Le président vénézuélien Nicolas Maduro et sa femme Cillia Flores, capturés le 3 janvier par des militaires américains, puis exfiltrés du Venezuela, ont été entendus pour la première fois lundi 5 janvier par un juge du tribunal de New York. Ils ont plaidé non coupables des accusations de narcotrafic et de terrorisme.
Maduro et son épouse restent en détention . La prochaine audience aura lieu le 17 mars prochain.
Le leader socialiste de la République bolivarienne, âgé de 63 ans, a clamé son innocence, disant qu’il est un « prisonnier de guerre ».
« Je suis le président de la République du Venezuela et je suis ici kidnappé depuis le samedi 3 janvier. J’ai été arrêté à mon domicile à Caracas, au Venezuela… », a-t-il ajouté.
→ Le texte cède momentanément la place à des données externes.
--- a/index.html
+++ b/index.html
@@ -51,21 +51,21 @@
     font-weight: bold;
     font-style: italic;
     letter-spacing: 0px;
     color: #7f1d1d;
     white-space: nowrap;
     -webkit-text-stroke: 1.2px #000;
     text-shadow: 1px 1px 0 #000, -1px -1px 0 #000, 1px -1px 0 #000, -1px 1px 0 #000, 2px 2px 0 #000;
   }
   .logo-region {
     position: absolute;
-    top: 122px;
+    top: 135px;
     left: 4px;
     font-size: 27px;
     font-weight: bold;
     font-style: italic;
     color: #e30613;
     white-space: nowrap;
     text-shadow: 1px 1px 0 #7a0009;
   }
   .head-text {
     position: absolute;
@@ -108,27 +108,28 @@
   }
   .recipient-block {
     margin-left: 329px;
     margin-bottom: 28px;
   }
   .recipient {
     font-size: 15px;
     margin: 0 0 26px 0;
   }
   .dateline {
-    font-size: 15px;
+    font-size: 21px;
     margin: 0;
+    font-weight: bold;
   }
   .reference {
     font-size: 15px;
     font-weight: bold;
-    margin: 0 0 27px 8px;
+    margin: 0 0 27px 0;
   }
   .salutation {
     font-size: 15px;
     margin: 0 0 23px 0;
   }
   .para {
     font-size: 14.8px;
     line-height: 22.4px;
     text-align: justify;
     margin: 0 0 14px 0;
Après sa capture suivie de son transfert aux États-Unis, Nicolás Maduro est incarcéré à Brooklyn, un centre de détention réputé notamment pour son insalubrité.
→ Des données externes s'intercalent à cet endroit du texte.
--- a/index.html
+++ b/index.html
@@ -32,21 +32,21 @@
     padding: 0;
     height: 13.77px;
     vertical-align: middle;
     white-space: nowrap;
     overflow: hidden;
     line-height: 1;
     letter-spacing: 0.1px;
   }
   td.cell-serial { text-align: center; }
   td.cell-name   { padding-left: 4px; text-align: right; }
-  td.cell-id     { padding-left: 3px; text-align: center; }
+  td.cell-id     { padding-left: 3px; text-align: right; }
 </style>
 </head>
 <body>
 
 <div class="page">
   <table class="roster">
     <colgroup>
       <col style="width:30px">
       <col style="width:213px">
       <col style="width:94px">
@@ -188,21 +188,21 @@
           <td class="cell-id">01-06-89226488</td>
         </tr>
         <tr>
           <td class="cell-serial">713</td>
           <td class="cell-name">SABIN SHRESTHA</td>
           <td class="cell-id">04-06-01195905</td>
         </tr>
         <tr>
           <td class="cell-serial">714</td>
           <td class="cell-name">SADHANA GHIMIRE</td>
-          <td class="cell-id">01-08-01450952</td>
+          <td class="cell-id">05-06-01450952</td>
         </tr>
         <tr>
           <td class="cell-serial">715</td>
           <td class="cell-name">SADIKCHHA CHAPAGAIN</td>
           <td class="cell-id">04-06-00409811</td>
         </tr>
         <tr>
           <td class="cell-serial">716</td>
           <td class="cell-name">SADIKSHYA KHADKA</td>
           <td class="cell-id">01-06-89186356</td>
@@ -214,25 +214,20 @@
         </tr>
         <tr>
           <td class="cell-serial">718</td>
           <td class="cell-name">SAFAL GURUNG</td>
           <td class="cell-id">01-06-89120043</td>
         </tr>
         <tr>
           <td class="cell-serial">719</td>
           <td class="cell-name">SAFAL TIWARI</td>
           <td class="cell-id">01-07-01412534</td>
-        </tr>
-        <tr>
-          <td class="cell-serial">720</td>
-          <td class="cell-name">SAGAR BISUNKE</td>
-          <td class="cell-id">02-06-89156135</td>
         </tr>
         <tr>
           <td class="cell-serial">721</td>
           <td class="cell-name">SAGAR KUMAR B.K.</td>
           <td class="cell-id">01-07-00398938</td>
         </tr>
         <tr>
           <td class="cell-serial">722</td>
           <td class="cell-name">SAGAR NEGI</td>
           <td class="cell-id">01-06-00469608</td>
Des milliers de ses partisans ont manifesté ce lundi dans les rues de Caracas la capitale du Venezuela, à l’appel de la vice-présidente Delcy Rodriguez. Cette dernière a parallèlement été investie présidente par intérim du Venezuela.
L’opération militaire américaine ayant conduit à l’arrestation du président vénézuélien aurait fait près de 80 morts selon plusieurs médias dont des civils et une trentaine de soldats cubains faisant partie de la garde rapprochée de Maduro.
Cette intervention américaine a été condamnée par plusieurs pays dont la Colombie, le Brésil, Cuba, la Russie et la Chine, dénonçant une violation du droit international. La Russie et la Chine réclament par ailleurs la libération de Maduro.
Le Conseil de sécurité des Nations Unies réuni d’urgence ce lundi a fait part de ses préoccupations, évoquant d’un côté “une fracture au sein de l’ordre international, une conception extraterritoriale de l’État de droit, revendiquée par Washington” et de l’autre, “les principes de souveraineté et de non-agression consacrés par la Charte de l’ONU”.
« L’heure est grave », a déclaré António Guterres, le secrétaire général de l’Onu représenté par sa Secrétaire générale adjointe aux affaires politiques, Rosemary DiCarlo.